Consider His promises in these verses:

“When the righteous cry for help, the Lord hears and delivers them out of all their troubles. The Lord is near to the brokenhearted and saves the crushed in spirit. Many are the afflictions of the righteous, but the Lord delivers him out of them all” (Psalm 34:17-19, English Standard Version).

“Fear not, for I am with you; be not dismayed, for I am your God. I will strengthen you, yes, I will help you, I will uphold you with My righteous right hand” (Isaiah 41:10).

“Don’t worry over anything whatever; tell God every detail of your needs in earnest and thankful prayer and the peace of God, which transcends human understanding, will keep constant guard over your hearts and minds as they rest in Christ Jesus” (Philippians 4:6-7, J.B. Phillips New Testament).

In the next verses (8-9) Paul makes it clear that we must meditate and focus on the positive, the noble, the true. This is our part.

5. There is no shame in seeking professional help

How we view mental illness in ourselves and our brethren is important. We need to consider carefully our mental model about mental illness.

A fairly well-known Christian blogger, Frank Viola, shared three mainstream Christian views about mental disorders.

“Throughout my years of being involved in various and sundry Christian movements and denominations, it seems that Christians understand mental disorders in one of three chief ways:

“Mental illness is demonic in origin. So, the antidote is to cast out the demons that are causing it.

“Mental illness is psychobabble. There’s no such thing as a ‘mental disorder.’ All so-called mental illnesses are just sinful behaviors. So, the antidote is for the person to repent and get right with God.

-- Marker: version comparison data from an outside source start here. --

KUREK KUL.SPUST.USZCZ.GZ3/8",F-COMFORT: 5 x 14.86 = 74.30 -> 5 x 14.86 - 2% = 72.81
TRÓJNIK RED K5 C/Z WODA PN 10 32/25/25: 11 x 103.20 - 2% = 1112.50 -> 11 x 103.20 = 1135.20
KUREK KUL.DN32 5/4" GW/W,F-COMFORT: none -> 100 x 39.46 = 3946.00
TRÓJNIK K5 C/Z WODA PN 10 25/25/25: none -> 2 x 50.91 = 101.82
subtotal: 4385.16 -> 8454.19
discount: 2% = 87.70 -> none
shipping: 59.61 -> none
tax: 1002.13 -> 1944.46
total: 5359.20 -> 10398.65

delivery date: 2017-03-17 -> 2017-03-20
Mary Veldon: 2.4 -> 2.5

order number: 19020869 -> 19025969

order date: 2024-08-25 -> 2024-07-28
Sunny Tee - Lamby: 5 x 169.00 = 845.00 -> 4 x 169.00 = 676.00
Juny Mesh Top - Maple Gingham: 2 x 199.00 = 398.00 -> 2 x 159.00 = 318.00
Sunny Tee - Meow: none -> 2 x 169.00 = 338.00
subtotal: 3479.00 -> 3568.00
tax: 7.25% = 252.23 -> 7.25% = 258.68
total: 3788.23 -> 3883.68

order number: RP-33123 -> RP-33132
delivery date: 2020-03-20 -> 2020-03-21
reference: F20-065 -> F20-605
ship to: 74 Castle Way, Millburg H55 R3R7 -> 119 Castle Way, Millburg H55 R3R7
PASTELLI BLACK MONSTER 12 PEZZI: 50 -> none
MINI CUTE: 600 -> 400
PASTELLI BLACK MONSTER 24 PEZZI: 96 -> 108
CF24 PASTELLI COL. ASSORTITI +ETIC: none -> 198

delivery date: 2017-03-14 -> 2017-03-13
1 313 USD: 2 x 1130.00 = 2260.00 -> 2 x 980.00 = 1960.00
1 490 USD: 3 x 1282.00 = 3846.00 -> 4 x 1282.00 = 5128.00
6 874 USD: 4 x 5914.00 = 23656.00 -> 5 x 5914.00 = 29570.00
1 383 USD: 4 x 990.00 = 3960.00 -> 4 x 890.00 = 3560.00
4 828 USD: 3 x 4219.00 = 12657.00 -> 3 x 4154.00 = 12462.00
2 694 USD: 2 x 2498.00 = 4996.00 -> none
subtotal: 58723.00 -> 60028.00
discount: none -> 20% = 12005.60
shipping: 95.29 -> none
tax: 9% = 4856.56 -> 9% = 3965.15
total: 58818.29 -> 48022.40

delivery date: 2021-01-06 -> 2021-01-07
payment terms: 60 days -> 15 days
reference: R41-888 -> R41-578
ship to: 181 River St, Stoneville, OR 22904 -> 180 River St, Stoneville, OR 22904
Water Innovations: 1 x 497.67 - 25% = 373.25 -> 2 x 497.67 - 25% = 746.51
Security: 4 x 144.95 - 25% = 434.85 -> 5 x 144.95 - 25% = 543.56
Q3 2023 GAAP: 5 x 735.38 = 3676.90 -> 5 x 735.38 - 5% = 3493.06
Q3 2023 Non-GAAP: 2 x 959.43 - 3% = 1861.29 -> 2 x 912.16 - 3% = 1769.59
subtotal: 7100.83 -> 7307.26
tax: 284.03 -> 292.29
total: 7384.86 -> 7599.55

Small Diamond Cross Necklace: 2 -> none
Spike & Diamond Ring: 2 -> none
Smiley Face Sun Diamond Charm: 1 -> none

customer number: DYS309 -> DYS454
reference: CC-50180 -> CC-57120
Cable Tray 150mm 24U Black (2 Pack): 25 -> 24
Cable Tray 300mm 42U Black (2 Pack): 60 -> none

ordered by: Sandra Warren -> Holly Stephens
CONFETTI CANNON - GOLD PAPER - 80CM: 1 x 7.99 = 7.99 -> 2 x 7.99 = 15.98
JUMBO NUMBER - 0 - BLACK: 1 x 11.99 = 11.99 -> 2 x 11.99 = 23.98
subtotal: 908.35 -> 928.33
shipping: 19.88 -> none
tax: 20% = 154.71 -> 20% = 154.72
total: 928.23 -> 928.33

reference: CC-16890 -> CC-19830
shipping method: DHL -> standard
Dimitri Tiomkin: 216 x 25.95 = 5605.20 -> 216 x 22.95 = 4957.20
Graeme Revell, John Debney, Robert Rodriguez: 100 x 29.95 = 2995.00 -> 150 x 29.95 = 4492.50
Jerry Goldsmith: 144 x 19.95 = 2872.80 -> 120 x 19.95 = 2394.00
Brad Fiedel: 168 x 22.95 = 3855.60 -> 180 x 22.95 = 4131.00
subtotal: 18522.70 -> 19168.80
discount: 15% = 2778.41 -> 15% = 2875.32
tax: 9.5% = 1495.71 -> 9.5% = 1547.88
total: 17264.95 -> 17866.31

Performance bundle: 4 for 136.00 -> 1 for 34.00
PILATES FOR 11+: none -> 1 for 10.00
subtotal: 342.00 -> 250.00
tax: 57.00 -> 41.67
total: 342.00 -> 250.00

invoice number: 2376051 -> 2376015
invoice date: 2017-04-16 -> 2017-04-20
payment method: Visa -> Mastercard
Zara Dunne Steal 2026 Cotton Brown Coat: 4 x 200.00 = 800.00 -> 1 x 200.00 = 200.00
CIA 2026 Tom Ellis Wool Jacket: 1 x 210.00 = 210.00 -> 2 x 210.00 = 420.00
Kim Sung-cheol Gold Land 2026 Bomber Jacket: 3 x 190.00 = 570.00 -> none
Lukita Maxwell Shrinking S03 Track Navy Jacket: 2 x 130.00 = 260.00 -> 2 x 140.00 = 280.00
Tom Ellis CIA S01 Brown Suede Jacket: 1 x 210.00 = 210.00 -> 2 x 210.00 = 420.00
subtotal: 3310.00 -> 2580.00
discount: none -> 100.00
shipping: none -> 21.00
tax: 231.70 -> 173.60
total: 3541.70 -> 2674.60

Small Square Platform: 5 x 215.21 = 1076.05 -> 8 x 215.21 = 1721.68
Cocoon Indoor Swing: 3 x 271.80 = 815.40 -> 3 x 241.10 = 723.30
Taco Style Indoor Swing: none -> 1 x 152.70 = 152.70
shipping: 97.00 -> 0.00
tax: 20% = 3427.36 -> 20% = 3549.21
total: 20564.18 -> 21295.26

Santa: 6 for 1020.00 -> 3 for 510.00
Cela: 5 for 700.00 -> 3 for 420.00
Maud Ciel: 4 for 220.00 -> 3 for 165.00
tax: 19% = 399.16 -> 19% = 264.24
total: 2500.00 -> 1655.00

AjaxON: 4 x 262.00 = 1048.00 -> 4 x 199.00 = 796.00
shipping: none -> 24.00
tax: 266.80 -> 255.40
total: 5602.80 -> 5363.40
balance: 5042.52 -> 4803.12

“Mental illness is a physiological disorder. The brain is a physical organ just like the heart, the thyroid, the joints, etc. Thus, if someone has panic attacks or bipolar disorder or schizophrenia or chronic depression or ADHD, they have a chemical imbalance in the brain, not dissimilar to a hyperthyroidism or high blood pressure or arthritis.
“I cut my teeth [or began my career] on a movement that promoted #1. I’ve met many people who believed #2. But I believe #3 is often the case.
“Yet it’s not so simple.”

Frank Viola’s comments are very much on point. We understand that there is a spirit realm which exists and that it is possible for sin to affect us mentally and emotionally as well as spiritually. But churches can fall into the trap of attributing all mental illness to spiritual forces or sin, ignoring good research on mental disorders or throwing up their hands and saying it’s unknowable.

Be proactive if you are suffering and seek help. If you see someone suffering, don’t ignore it; go and get help for them. God’s hand is not slack to save. He doesn’t want anyone to suffer unnecessarily.

There are no easy answers, but God is merciful. There are biblical principles that we can hang onto; there are actions we can take; we can reach out for help.

Psalm 46:10 says, “Be still, and know that I am God.” When I become anxious or worried, I remember this verse and that Christ said to not worry or be anxious, but to seek first the Kingdom of God and His righteousness (Matthew 6:33). We can take heart that our God is the ultimate Comforter, and Christ came to heal the brokenhearted.